Segment Start: Data extract

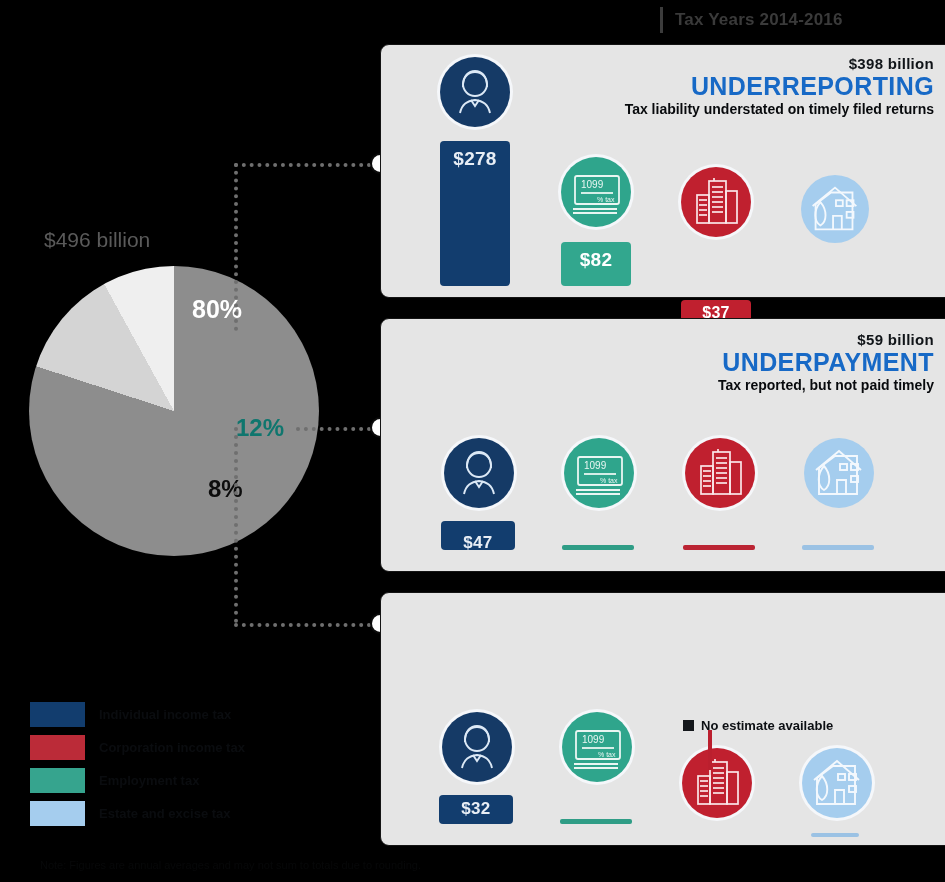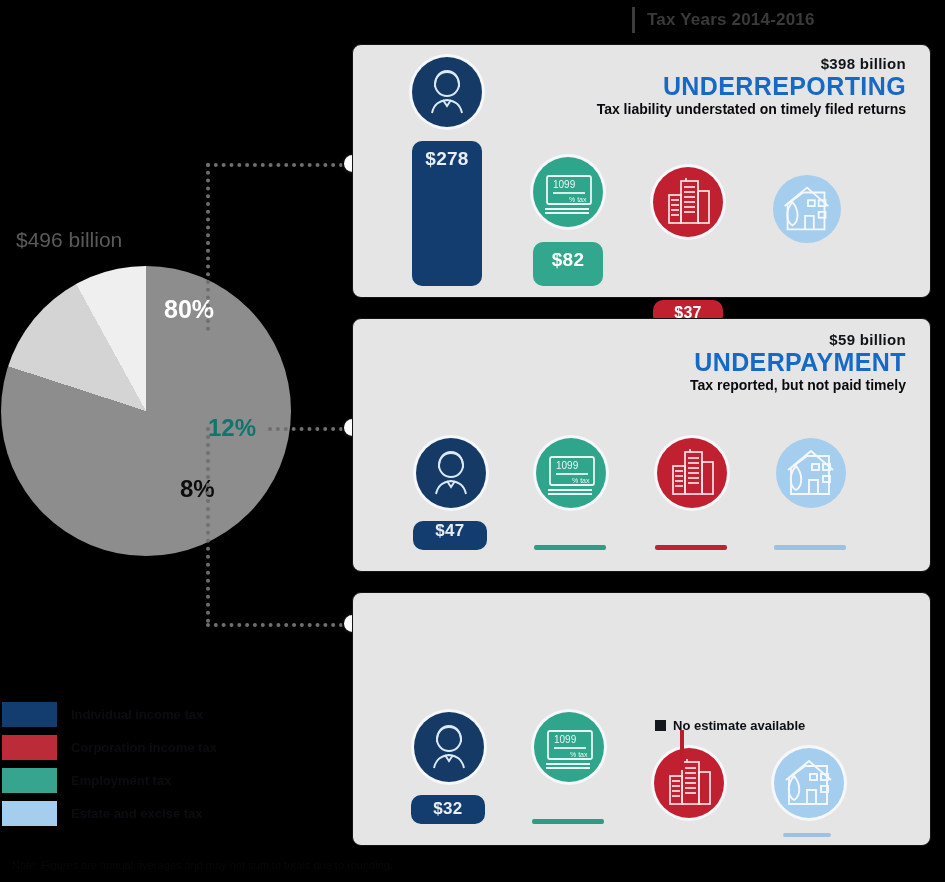--- a/index.html
+++ b/index.html
@@ -9,7 +9,7 @@
     font-family:"Liberation Sans","DejaVu Sans",sans-serif;
     color:#fff;
   }
-  .stage{position:absolute;inset:0;}
+  .stage{position:absolute;inset:0;margin-left:28px;}
 
   
   #header{position:absolute;left:632px;top:4px;display:flex;align-items:center;height:32px;}

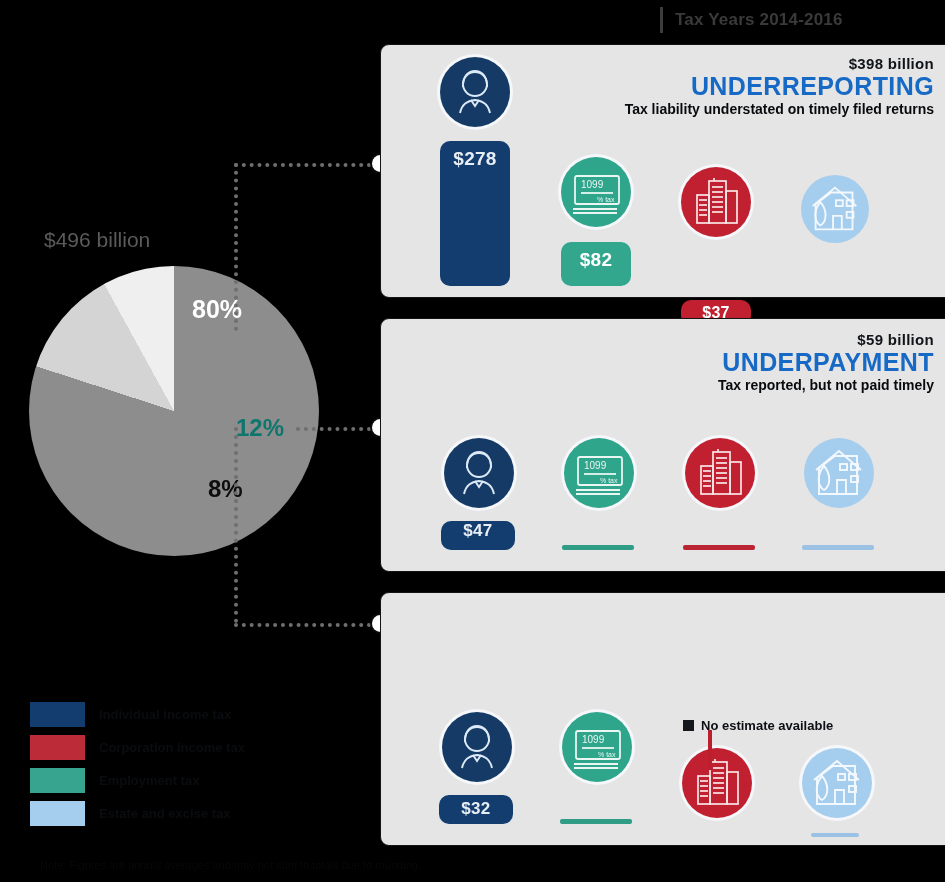--- a/index.html
+++ b/index.html
@@ -57,7 +57,7 @@
   .c-blue{background:#a5cdee;}
   .circ svg{position:absolute;inset:0;width:100%;height:100%;}
 
-  .bar{margin:0 auto;border-radius:10px;display:flex;align-items:flex-start;justify-content:center;}
+  .bar{margin:0 auto;border-radius:4px;display:flex;align-items:flex-start;justify-content:center;}
   .bar span{font-size:19px;font-weight:bold;color:#e8eef5;padding-top:7px;letter-spacing:.3px;}
   .b-navy{background:#123d6e;}
   .b-teal{background:#32a78e;}

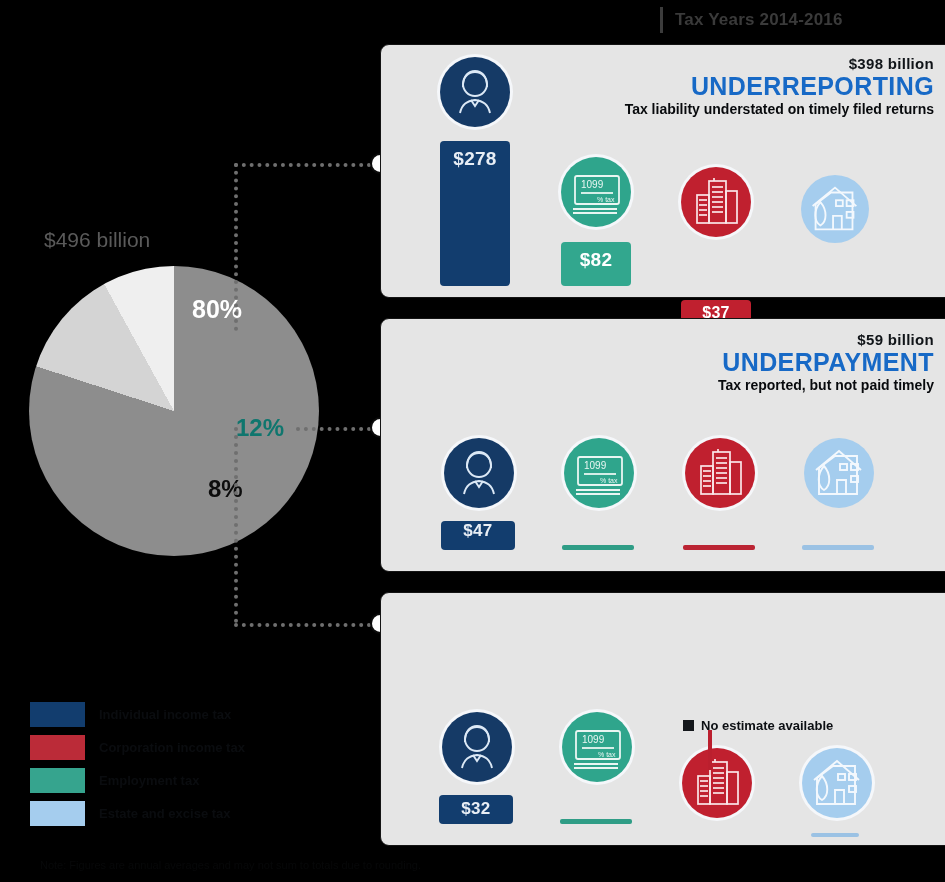--- a/index.html
+++ b/index.html
@@ -216,7 +216,7 @@
       </div>
     </div>
     <div class="bar b-navy" style="position:absolute;left:60px;top:202px;width:74px;height:29px;">
-      <span style="font-size:17px;padding-top:0;">$47</span>
+      <span style="font-size:17px;padding-top:12px;">$47</span>
     </div>
 
     <div class="col" style="left:180px;top:119px;width:76px;">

Segment End: Data extract

Set the records down again precisely, skipping every image.

**Completed task**
--- a/index.html
+++ b/index.html
@@ -9,7 +9,7 @@
     font-family:"Liberation Sans","DejaVu Sans",sans-serif;
     color:#fff;
   }
-  .stage{position:absolute;inset:0;}
+  .stage{position:absolute;inset:0;margin-left:28px;}
 
   
   #header{position:absolute;left:632px;top:4px;display:flex;align-items:center;height:32px;}

--- a/index.html
+++ b/index.html
@@ -57,7 +57,7 @@
   .c-blue{background:#a5cdee;}
   .circ svg{position:absolute;inset:0;width:100%;height:100%;}
 
-  .bar{margin:0 auto;border-radius:10px;display:flex;align-items:flex-start;justify-content:center;}
+  .bar{margin:0 auto;border-radius:4px;display:flex;align-items:flex-start;justify-content:center;}
   .bar span{font-size:19px;font-weight:bold;color:#e8eef5;padding-top:7px;letter-spacing:.3px;}
   .b-navy{background:#123d6e;}
   .b-teal{background:#32a78e;}

--- a/index.html
+++ b/index.html
@@ -216,7 +216,7 @@
       </div>
     </div>
     <div class="bar b-navy" style="position:absolute;left:60px;top:202px;width:74px;height:29px;">
-      <span style="font-size:17px;padding-top:0;">$47</span>
+      <span style="font-size:17px;padding-top:12px;">$47</span>
     </div>
 
     <div class="col" style="left:180px;top:119px;width:76px;">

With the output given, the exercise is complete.